Pentaho+ documentation has moved!

The new product documentation portal is here. Check it out now at


Hitachi Vantara Lumada and Pentaho Documentation

Deployment patterns

Parent article

To install Lumada Data Catalog v7.1, select the applicable deployment pattern:

  • Kubernetes only
  • Kubernetes with Remote Agent(s)

Kubernetes only

This minimal deployment pattern includes the setup of all required Data Catalog components onto an existing Kubernetes cluster.

This setup is sufficient if:

  • All your data sources are proximate to your Kubernetes cluster, i.e. there is low latency between the networks, the data sources, and the cluster this installation is running on.
  • None of your data sources are Hadoop based (not HDFS or Hive).

Kubernetes with remote agent(s)

In addition to all necessary Data Catalog components, this deployment pattern includes the setup of a remote agent, which is set up outside the Kubernetes cluster.

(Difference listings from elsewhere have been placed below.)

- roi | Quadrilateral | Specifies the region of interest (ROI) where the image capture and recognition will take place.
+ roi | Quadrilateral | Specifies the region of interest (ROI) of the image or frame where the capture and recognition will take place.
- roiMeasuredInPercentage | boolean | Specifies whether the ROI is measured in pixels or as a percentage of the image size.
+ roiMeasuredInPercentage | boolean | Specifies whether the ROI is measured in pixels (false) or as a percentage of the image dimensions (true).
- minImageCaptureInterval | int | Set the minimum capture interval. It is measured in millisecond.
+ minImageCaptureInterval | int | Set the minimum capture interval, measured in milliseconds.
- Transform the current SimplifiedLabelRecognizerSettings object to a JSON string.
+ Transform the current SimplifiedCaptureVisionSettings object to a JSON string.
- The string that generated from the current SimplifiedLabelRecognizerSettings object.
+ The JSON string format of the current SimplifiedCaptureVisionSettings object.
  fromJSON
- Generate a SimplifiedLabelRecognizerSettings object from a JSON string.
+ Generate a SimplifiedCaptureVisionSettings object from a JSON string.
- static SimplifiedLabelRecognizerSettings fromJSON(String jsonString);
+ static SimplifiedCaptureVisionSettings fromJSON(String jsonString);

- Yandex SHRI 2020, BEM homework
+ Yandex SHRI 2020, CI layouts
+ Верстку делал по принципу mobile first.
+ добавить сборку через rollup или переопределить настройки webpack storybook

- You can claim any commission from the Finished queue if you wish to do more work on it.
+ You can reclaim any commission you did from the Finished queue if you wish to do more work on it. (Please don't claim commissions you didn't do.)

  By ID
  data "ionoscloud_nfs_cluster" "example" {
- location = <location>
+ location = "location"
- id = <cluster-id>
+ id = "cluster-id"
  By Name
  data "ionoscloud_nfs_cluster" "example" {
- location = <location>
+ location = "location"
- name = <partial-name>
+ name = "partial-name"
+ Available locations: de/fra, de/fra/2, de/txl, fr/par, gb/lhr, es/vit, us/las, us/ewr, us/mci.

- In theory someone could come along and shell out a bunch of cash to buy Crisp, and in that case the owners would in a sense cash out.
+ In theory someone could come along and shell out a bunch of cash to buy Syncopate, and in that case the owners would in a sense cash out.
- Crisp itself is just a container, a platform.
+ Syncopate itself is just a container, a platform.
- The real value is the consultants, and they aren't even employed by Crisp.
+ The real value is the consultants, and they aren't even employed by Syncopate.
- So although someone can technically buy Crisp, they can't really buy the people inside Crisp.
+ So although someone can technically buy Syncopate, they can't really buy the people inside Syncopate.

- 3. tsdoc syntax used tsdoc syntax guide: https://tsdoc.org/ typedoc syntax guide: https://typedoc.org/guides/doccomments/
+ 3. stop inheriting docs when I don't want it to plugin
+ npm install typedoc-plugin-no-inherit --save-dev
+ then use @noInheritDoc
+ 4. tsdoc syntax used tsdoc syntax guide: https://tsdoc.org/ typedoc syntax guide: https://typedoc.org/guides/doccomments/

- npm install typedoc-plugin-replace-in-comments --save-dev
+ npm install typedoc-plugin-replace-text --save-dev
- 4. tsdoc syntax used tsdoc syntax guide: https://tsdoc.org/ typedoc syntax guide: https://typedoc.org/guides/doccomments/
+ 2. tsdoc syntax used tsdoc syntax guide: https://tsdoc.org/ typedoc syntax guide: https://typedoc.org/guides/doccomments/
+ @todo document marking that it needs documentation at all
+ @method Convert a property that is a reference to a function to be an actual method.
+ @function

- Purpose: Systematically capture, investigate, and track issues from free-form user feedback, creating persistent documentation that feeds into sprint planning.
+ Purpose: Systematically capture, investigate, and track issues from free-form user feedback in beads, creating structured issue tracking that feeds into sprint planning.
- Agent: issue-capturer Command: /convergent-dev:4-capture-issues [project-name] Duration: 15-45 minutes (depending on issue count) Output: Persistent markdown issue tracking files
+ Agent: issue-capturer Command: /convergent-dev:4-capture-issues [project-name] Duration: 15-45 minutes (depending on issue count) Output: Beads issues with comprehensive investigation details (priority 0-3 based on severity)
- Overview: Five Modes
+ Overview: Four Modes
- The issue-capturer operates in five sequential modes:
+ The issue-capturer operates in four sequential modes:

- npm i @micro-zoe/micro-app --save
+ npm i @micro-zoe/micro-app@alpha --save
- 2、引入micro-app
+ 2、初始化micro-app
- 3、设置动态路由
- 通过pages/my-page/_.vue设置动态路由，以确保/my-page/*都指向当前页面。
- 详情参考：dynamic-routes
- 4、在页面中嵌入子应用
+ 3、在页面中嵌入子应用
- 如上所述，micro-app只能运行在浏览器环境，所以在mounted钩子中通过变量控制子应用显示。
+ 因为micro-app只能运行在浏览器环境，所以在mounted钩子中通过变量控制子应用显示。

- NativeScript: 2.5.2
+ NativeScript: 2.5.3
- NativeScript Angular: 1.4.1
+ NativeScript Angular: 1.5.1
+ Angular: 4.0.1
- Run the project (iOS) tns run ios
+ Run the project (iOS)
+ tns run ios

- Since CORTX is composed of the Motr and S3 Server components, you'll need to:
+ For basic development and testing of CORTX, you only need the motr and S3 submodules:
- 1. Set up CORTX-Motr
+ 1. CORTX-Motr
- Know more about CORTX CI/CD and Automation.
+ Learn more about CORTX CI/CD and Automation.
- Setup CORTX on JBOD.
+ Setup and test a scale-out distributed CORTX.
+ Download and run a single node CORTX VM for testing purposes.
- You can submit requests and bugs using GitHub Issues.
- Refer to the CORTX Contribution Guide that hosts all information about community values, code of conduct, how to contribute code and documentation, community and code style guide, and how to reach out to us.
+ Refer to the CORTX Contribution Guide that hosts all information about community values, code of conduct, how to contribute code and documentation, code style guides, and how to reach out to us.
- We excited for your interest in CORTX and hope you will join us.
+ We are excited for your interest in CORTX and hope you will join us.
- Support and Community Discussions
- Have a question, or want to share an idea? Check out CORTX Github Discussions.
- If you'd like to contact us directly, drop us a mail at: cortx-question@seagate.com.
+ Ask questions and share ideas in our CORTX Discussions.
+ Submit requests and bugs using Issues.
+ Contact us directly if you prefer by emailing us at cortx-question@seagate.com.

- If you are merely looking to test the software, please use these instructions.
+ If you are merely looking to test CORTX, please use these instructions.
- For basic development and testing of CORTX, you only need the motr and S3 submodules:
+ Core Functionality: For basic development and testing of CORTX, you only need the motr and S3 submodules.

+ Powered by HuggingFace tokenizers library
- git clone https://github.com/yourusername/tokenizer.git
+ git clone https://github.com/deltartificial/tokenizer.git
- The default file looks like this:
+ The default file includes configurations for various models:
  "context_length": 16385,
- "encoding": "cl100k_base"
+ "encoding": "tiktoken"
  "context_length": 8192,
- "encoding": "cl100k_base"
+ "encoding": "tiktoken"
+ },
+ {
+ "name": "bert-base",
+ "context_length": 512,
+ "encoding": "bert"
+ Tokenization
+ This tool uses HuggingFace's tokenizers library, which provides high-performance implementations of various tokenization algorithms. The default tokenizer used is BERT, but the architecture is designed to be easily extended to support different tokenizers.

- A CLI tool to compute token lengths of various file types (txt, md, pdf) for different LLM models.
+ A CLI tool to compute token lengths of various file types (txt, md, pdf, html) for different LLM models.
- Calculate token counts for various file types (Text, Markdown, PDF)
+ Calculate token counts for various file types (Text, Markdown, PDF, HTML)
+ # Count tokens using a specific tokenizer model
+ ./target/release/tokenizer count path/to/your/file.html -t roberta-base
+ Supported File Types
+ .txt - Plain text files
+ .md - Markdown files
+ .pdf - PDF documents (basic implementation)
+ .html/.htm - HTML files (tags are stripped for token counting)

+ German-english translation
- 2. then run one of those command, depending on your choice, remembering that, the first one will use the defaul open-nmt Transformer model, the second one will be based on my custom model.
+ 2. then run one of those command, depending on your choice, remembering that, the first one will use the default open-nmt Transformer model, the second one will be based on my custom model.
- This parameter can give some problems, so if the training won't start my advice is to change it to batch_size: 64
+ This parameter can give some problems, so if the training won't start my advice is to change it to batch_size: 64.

An agent runs jobs against your data sources, which requires high bandwidth and low latency between the agent and the data sources. As it is not always possible to have data sources located near your Kubernetes cluster where the local agent resides, a remote agent can be set up closer to your data source(s). This way, the agent can run jobs in an optimized manner and can communicate back to the Kubernetes cluster to transfer metadata post job run.

This set up is recommended when:

  • Your organization’s data sources are located far from your Kubernetes cluster.
  • Your organization’s data sources include Hadoop based data sources such as HDFS or Hive.